Title: LIESEL: A software framework for prototyping Bayesian models and exploring estimation methods
Authors: Hannes Riebl - Goettingen University (Germany)
Paul Wiemann - TU Dortmund University (Germany) [presenting]
Thomas Kneib - University of Goettingen (Germany)
Abstract: LIESEL is a software framework for Python to facilitate statistical research on Bayesian models focusing on modularity, extensibility, and reliability. In the area of statistical software, LIESEL is located between specialized implementations of specific model classes and general-purpose software packages for Bayesian inference. The framework can be used for quick model prototyping or serves as a basis for the implementation of complex models or novel statistical inference algorithms.
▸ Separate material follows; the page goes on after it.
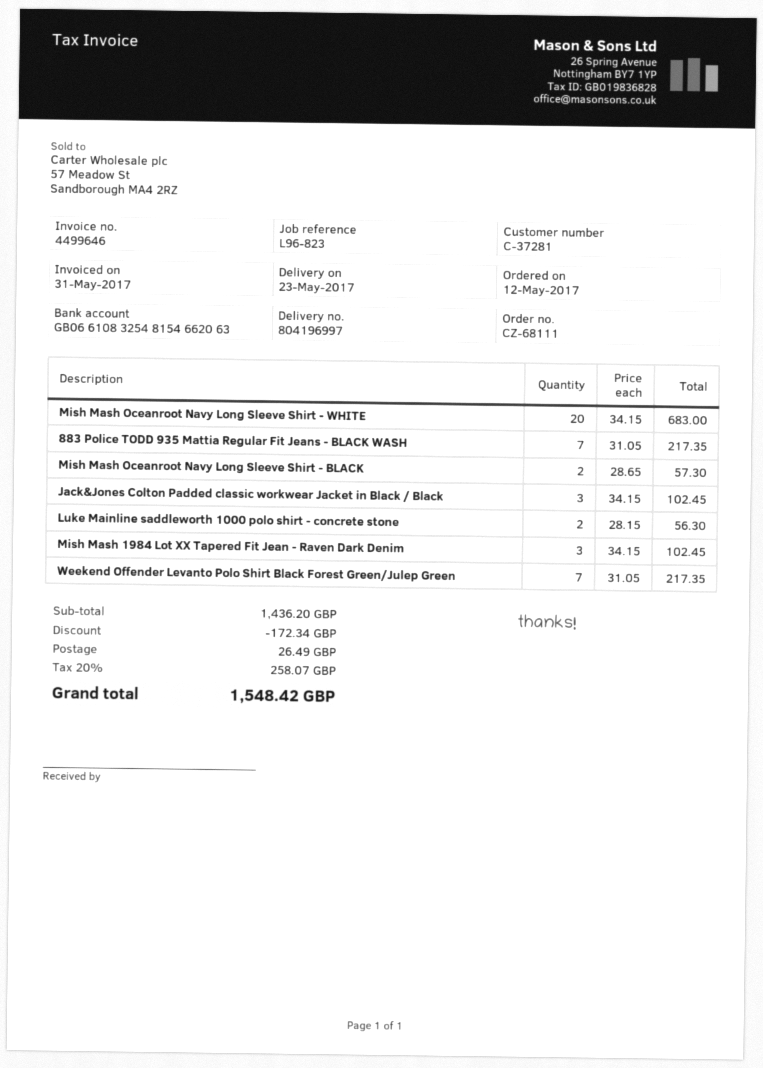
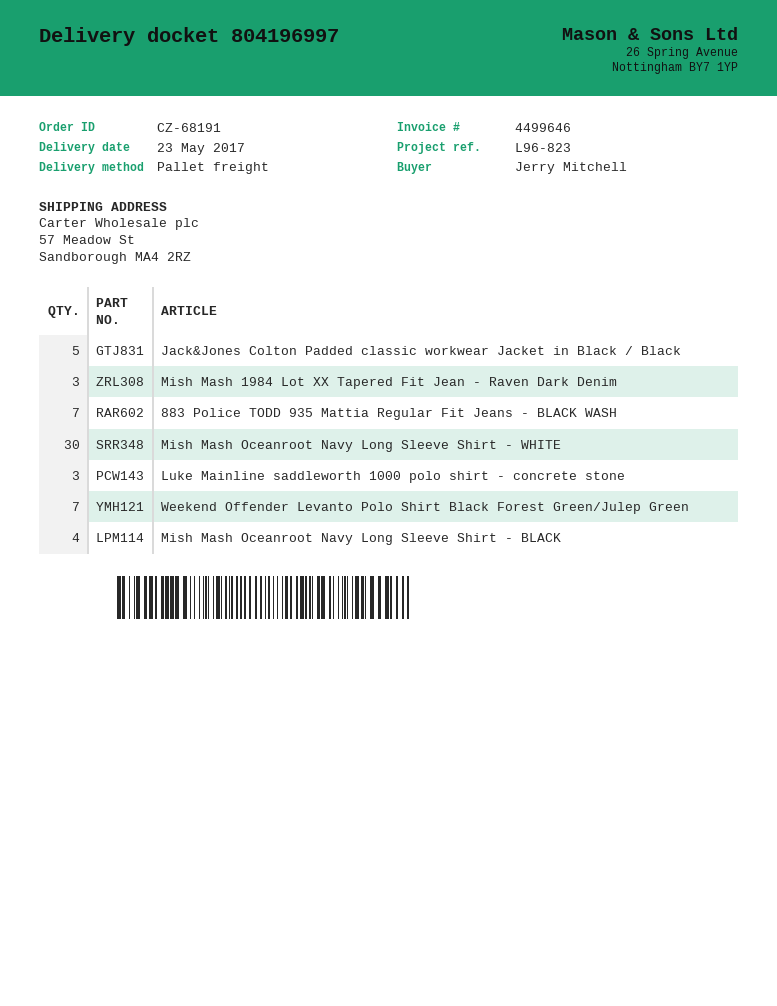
order number: CZ-68111 -> CZ-68191
Mish Mash Oceanroot Navy Long Sleeve Shirt - WHITE: 20 -> 30
Mish Mash Oceanroot Navy Long Sleeve Shirt - BLACK: 2 -> 4
Jack&Jones Colton Padded classic workwear Jacket in Black / Black: 3 -> 5
Luke Mainline saddleworth 1000 polo shirt - concrete stone: 2 -> 3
High-performance, albeit being implemented in Python, is achieved by the extensive use of the modern libraries JAX and TensorFlow Probability providing access to just-in-time compilation, automatic differentiation, and vectorization. Furthermore, LIESEL runs on high-performance computing devices like GPUs or TPUs. The framework provides an easily extensible library for MCMC estimation, including the HMC and NUTS sampling algorithms. Because of the strong modularity, LIESEL's estimation and modeling modules can be used independently of each other. LIESEL comes with tools to set up structured additive distributional regression models. Distributional regression enables researchers to explore complex relationships between explanatory and response variables beyond the mean. We present LIESEL's architecture and demonstrate its applicability in several case studies featuring distributional regression, including copula regression.